The records:
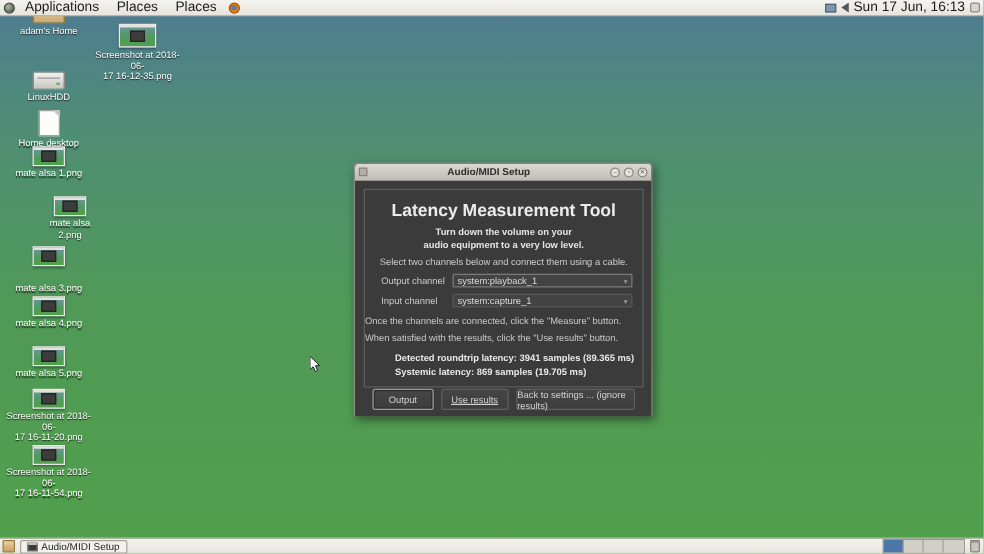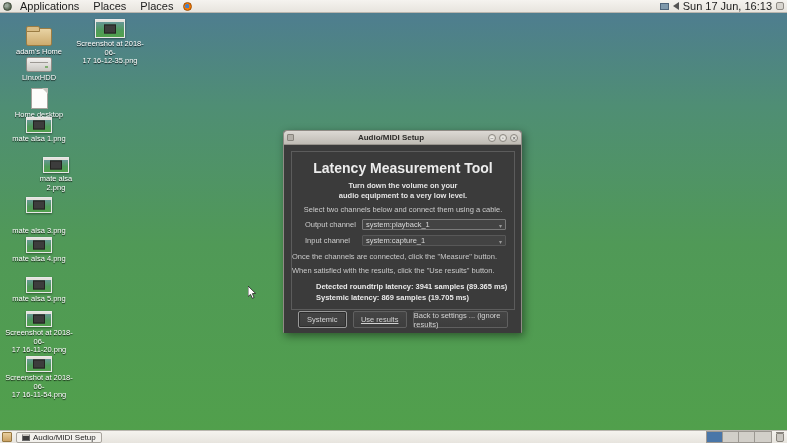--- a/index.html
+++ b/index.html
@@ -39,21 +39,21 @@
   .ic-drive:after { content:""; position:absolute; right:3px; bottom:3px; width:3px; height:2px; background:#7fae6e; }
   .ic-file { width:17px; height:21px; background:#fdfdfb; border:1px solid #a5a29b; position:relative; }
   .ic-file:before { content:""; position:absolute; right:-1px; top:-1px; border:3px solid #c9c6bf;
     border-left-color:transparent; border-bottom-color:transparent; }
   .ic-thumb { width:26px; height:16px; border:1px solid #e8e8e8; box-shadow:0 1px 2px rgba(0,0,0,.4);
     background:linear-gradient(180deg,#6d95a5 0%,#4f9a5c 60%,#52a14c 100%); position:relative; }
   .ic-thumb:before { content:""; position:absolute; left:0; right:0; top:0; height:2px; background:#e4e2dc; }
   .ic-thumb:after { content:""; position:absolute; left:50%; top:50%; width:10px; height:7px;
     transform:translate(-50%,-50%); background:#3c3c3c; border:1px solid #23221f; }
   .ic-thumb.lg { width:30px; height:19px; }
-  .p1  { left:1px;  top:28px;justify-content:space-between; }
+  .p1  { left:1px;  top:1px;justify-content:space-between; }
   .p2  { left:72px; top:19px; }
   .p3  { left:1px;  top:57px; }
   .p4  { left:1px;  top:88px; }
   .p5  { left:1px;  top:117px; }
   .p6  { left:1px;  top:157px;padding-left:34px; }
   .p7  { left:1px;  top:197px;gap:12px; }
   .p8  { left:1px;  top:237px; }
   .p9  { left:1px;  top:277px; }
   .p10 { left:1px;  top:311px; }
   .p11 { left:1px;  top:356px; }
@@ -212,21 +212,21 @@
 
         <div class="hint">Once the channels are connected, click the "Measure" button.</div>
         <div class="hint" style="margin-top:5px">When satisfied with the results, click the "Use results" button.</div>
 
         <div class="results">
           <div>Detected roundtrip latency: 3941 samples (89.365 ms)</div>
           <div>Systemic latency: 869 samples (19.705 ms)</div>
         </div>
 
         <div class="btn-row">
-          <div class="dbtn focus w-measure">Systemic</div>
+          <div class="dbtn focus w-measure">Output</div>
           <div class="dbtn w-use">Use results</div>
           <div class="dbtn w-back">Back to settings ... (ignore results)</div>
         </div>
       </div>
     </div>
   </div>
 
   <div class="cursor">
     <svg width="9" height="13" viewBox="0 0 9 13">
       <polygon points="0,0 0,10.5 2.6,8.4 4.3,12.3 6.1,11.5 4.4,7.6 7.6,7.4" fill="#fff" stroke="#222" stroke-width="0.8"></polygon>

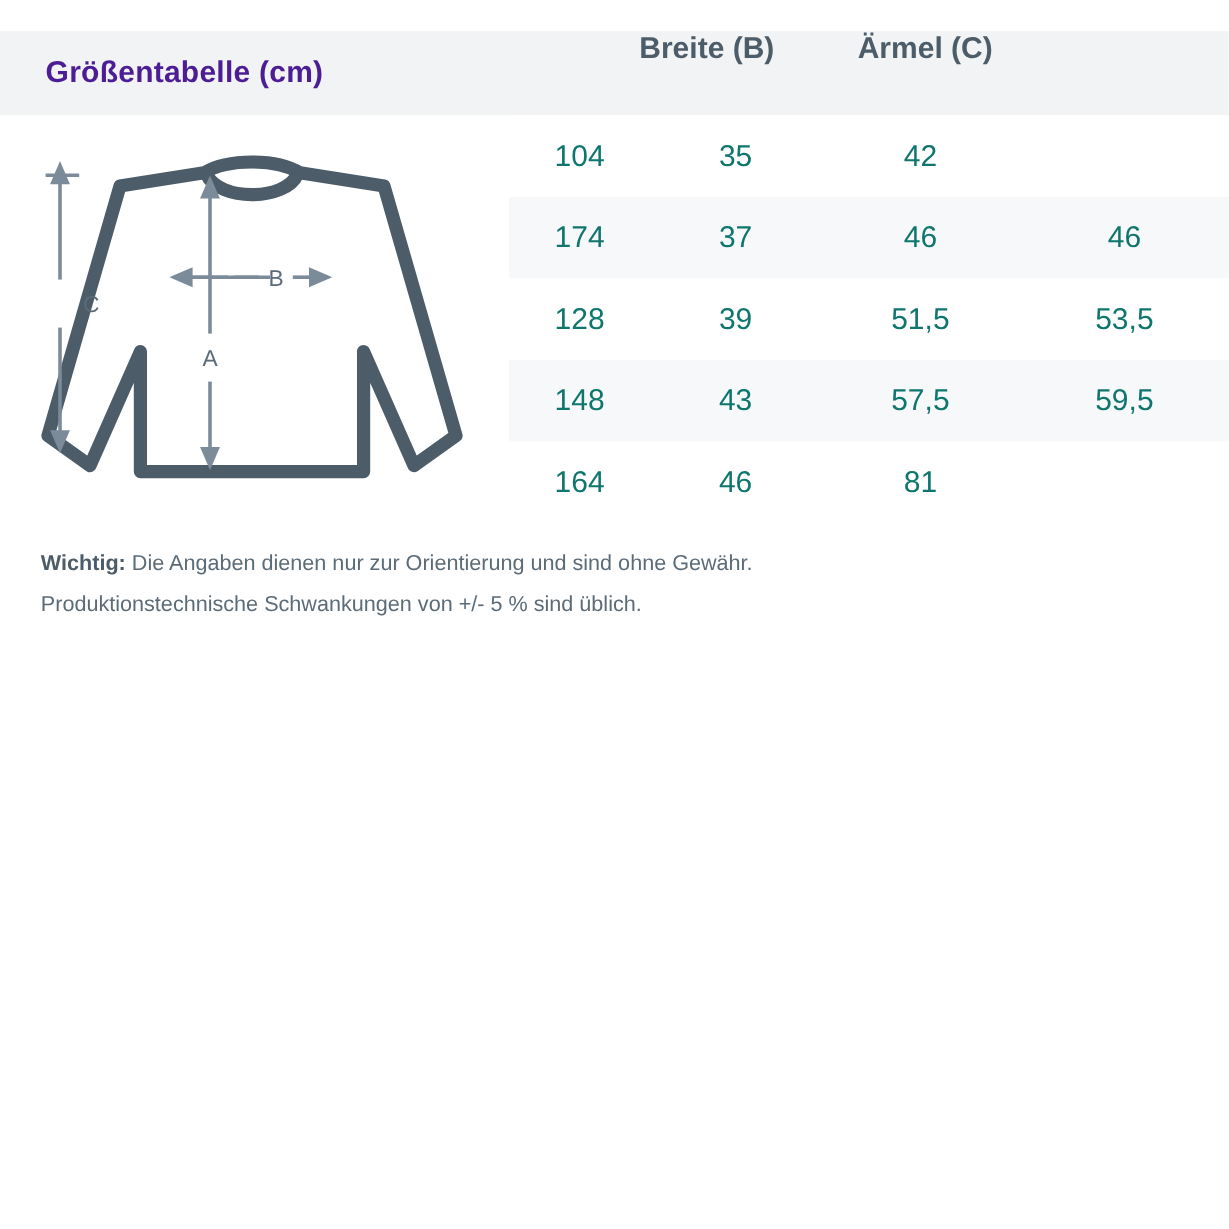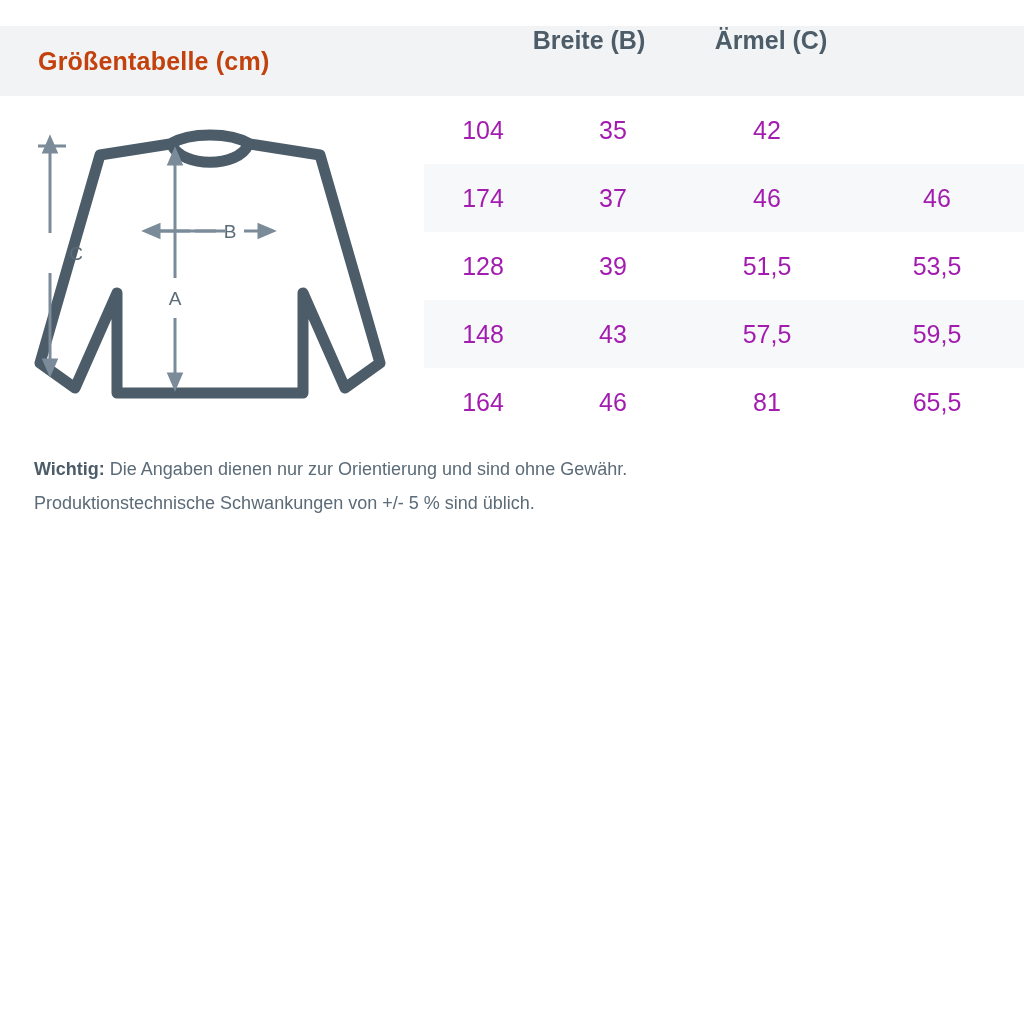--- a/index.html
+++ b/index.html
@@ -29,21 +29,21 @@
     display: flex;
     align-items: center;
   }
   .header-title {
     position: absolute;
     left: 38px;
     top: 50%;
     transform: translateY(-50%);
     font-size: 25px;
     font-weight: bold;
-    color: #c2410c;
+    color: #4c1d95;
     letter-spacing: 0.2px;
   }
   .header-cols {
     position: absolute;
     left: 424px;
     top: 0;
     width: 600px;
     height: 70px;
     display: flex;
     align-items: flex-start;
@@ -68,21 +68,21 @@
   }
   .row {
     display: flex;
     align-items: center;
     height: 68px;
     background: #ffffff;
   }
   .row.alt { background: #f7f8f9; }
   .cell {
     font-size: 25px;
-    color: #a21caf;
+    color: #0f766e;
     text-align: center;
   }
   .cell.c0 { width: 118px; }
   .cell.c1 { width: 142px; }
   .cell.c2 { width: 166px; }
   .cell.c3 { width: 174px; }
 
   
   .illustration {
     position: absolute;
@@ -189,21 +189,20 @@
     <div class="row alt">
       <div class="cell c0">148</div>
       <div class="cell c1">43</div>
       <div class="cell c2">57,5</div>
       <div class="cell c3">59,5</div>
     </div>
     <div class="row">
       <div class="cell c0">164</div>
       <div class="cell c1">46</div>
       <div class="cell c2">81</div>
-      <div class="cell c3">65,5</div>
     </div>
   </div>
 
   <div class="note">
     <span><b>Wichtig:</b><span> Die Angaben dienen nur zur Orientierung und sind ohne Gewähr.</span></span><br>
     <span>Produktionstechnische Schwankungen von +/- 5 % sind üblich.</span>
   </div>
 
 </div>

Task instructions: With every picture removed, give the entries above again exactly.

Problem solution:
--- a/index.html
+++ b/index.html
@@ -39,21 +39,21 @@
   .ic-drive:after { content:""; position:absolute; right:3px; bottom:3px; width:3px; height:2px; background:#7fae6e; }
   .ic-file { width:17px; height:21px; background:#fdfdfb; border:1px solid #a5a29b; position:relative; }
   .ic-file:before { content:""; position:absolute; right:-1px; top:-1px; border:3px solid #c9c6bf;
     border-left-color:transparent; border-bottom-color:transparent; }
   .ic-thumb { width:26px; height:16px; border:1px solid #e8e8e8; box-shadow:0 1px 2px rgba(0,0,0,.4);
     background:linear-gradient(180deg,#6d95a5 0%,#4f9a5c 60%,#52a14c 100%); position:relative; }
   .ic-thumb:before { content:""; position:absolute; left:0; right:0; top:0; height:2px; background:#e4e2dc; }
   .ic-thumb:after { content:""; position:absolute; left:50%; top:50%; width:10px; height:7px;
     transform:translate(-50%,-50%); background:#3c3c3c; border:1px solid #23221f; }
   .ic-thumb.lg { width:30px; height:19px; }
-  .p1  { left:1px;  top:28px;justify-content:space-between; }
+  .p1  { left:1px;  top:1px;justify-content:space-between; }
   .p2  { left:72px; top:19px; }
   .p3  { left:1px;  top:57px; }
   .p4  { left:1px;  top:88px; }
   .p5  { left:1px;  top:117px; }
   .p6  { left:1px;  top:157px;padding-left:34px; }
   .p7  { left:1px;  top:197px;gap:12px; }
   .p8  { left:1px;  top:237px; }
   .p9  { left:1px;  top:277px; }
   .p10 { left:1px;  top:311px; }
   .p11 { left:1px;  top:356px; }
@@ -212,21 +212,21 @@
 
         <div class="hint">Once the channels are connected, click the "Measure" button.</div>
         <div class="hint" style="margin-top:5px">When satisfied with the results, click the "Use results" button.</div>
 
         <div class="results">
           <div>Detected roundtrip latency: 3941 samples (89.365 ms)</div>
           <div>Systemic latency: 869 samples (19.705 ms)</div>
         </div>
 
         <div class="btn-row">
-          <div class="dbtn focus w-measure">Systemic</div>
+          <div class="dbtn focus w-measure">Output</div>
           <div class="dbtn w-use">Use results</div>
           <div class="dbtn w-back">Back to settings ... (ignore results)</div>
         </div>
       </div>
     </div>
   </div>
 
   <div class="cursor">
     <svg width="9" height="13" viewBox="0 0 9 13">
       <polygon points="0,0 0,10.5 2.6,8.4 4.3,12.3 6.1,11.5 4.4,7.6 7.6,7.4" fill="#fff" stroke="#222" stroke-width="0.8"></polygon>

--- a/index.html
+++ b/index.html
@@ -29,21 +29,21 @@
     display: flex;
     align-items: center;
   }
   .header-title {
     position: absolute;
     left: 38px;
     top: 50%;
     transform: translateY(-50%);
     font-size: 25px;
     font-weight: bold;
-    color: #c2410c;
+    color: #4c1d95;
     letter-spacing: 0.2px;
   }
   .header-cols {
     position: absolute;
     left: 424px;
     top: 0;
     width: 600px;
     height: 70px;
     display: flex;
     align-items: flex-start;
@@ -68,21 +68,21 @@
   }
   .row {
     display: flex;
     align-items: center;
     height: 68px;
     background: #ffffff;
   }
   .row.alt { background: #f7f8f9; }
   .cell {
     font-size: 25px;
-    color: #a21caf;
+    color: #0f766e;
     text-align: center;
   }
   .cell.c0 { width: 118px; }
   .cell.c1 { width: 142px; }
   .cell.c2 { width: 166px; }
   .cell.c3 { width: 174px; }
 
   
   .illustration {
     position: absolute;
@@ -189,21 +189,20 @@
     <div class="row alt">
       <div class="cell c0">148</div>
       <div class="cell c1">43</div>
       <div class="cell c2">57,5</div>
       <div class="cell c3">59,5</div>
     </div>
     <div class="row">
       <div class="cell c0">164</div>
       <div class="cell c1">46</div>
       <div class="cell c2">81</div>
-      <div class="cell c3">65,5</div>
     </div>
   </div>
 
   <div class="note">
     <span><b>Wichtig:</b><span> Die Angaben dienen nur zur Orientierung und sind ohne Gewähr.</span></span><br>
     <span>Produktionstechnische Schwankungen von +/- 5 % sind üblich.</span>
   </div>
 
 </div>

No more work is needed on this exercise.